Walking solo today would make me feel virtuous. Perhaps even a tad superior. I’d head for the beach and fill my lungs with great big gulps of life-affirming salt air. I thought about how good I’d feel once I found my rhythm and the endorphins started to kick in. How I’d be strengthening my bones and muscles. Preventing heart disease, high blood pressure, type 2 diabetes. Improving my balance, my coordination, even my mood.
I extended my non-dominant wrist, the one wearing my Fitbit. I twisted my arm back and forth, and back and forth some more, for as long as I could take it.
My faux walk complete, I swore softly and went back to bed.
Day 2
231 steps
I’m not going to think about Rick. I’m not going to think, period.
Apparently I’m not going to walk either.
Just when I thought I was doing so well.
Day 3
54 steps
Why is it that my life is always two steps forward and one long pathetic slide back?
Day 4
132 steps
I know what I’ll do. I’ll create a lavender ice cream flavor for Ben & Jerry. I’ll call it Lavender Fields Forever. They’ll love it. They’ll love me. The three of us will live happily ever after.
But first I have to try all their other ice cream flavors. Research.
Day 5
1179 steps
I contemplated the weeds in my garden as I circled my spoon around and around in a pint of Ben & Jerry’s Hazed & Confused. Then I took a massive bite and let the hazelnut and chocolate iciness melt in my mouth while I checked my Fitbit. 38 steps without moving a foot. Not bad.

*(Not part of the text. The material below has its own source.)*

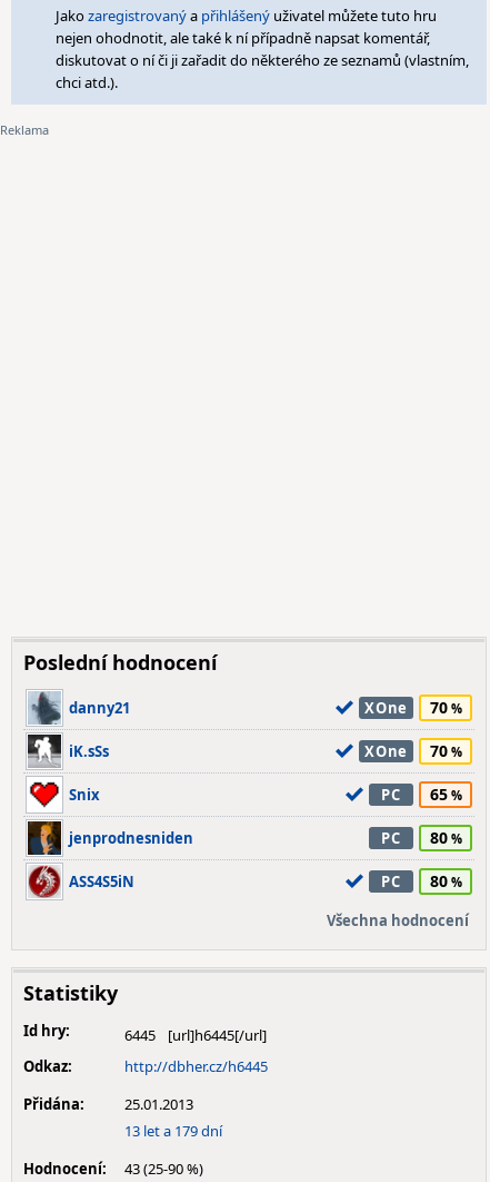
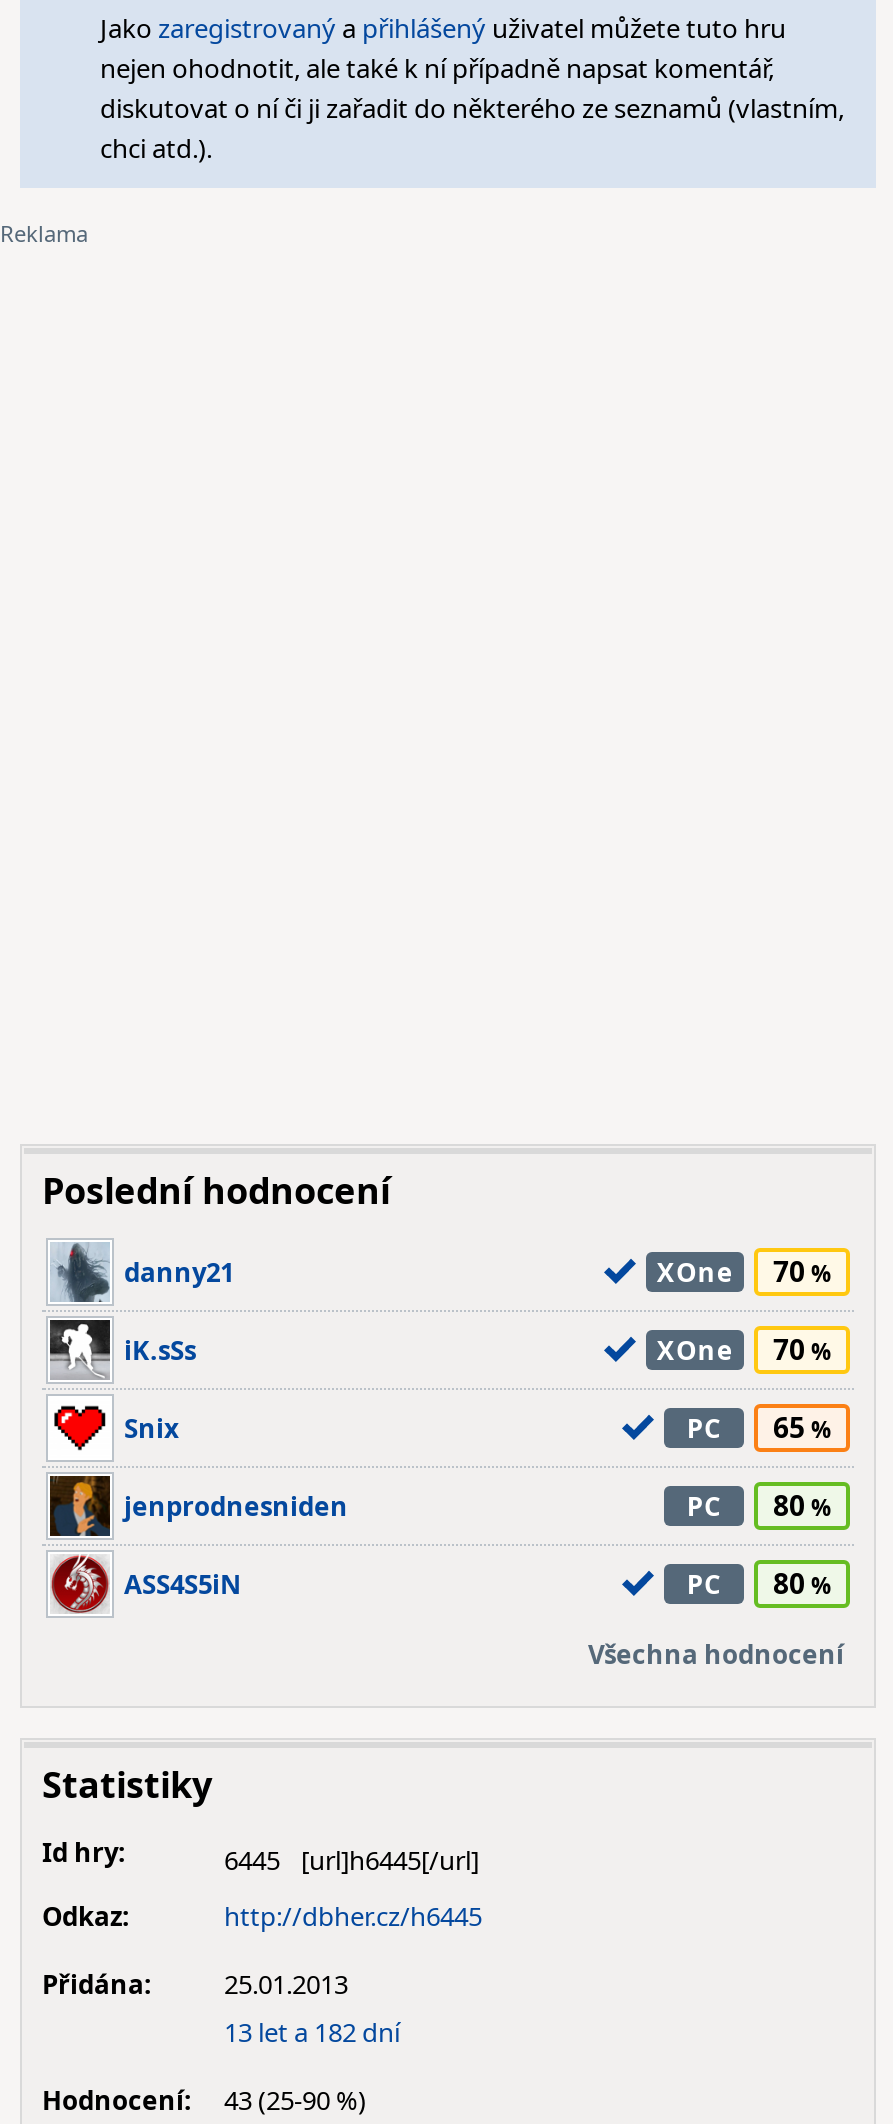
[124,1121,222,1141] 13 let a 179 dní -> [224,2014,400,2050] 13 let a 182 dní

I contemplated the weeds some more. They appeared to be coexisting happily with all three varieties of my lavender—Grosso, Hidcote and Munstead. When Rosie had started my lavender garden for me, she’d told me that the trick to taking care of lavender is not to overlove it. Not much danger of that happening.
I stroked Grosso’s foliage to release its feisty fragrance, which was laced with a hint of camphor. I loved its tall, brave, pointy stems and the way the whole plant stretched gracefully and unapologetically, not afraid to take its full space in the world. I widened my own stance and tried to access my inner Grosso.
I racked up 23 additional steps of ice cream-stirring mileage. I sighed a time or two, checked to see if sighing registered on my Fitbit. No such luck.
As soon as I heard Tess’s car pulling into her driveway, I bent over and yanked a weed just so she wouldn’t think I’d noticed her. I stayed low until the whirring sound of her garage door closing stopped.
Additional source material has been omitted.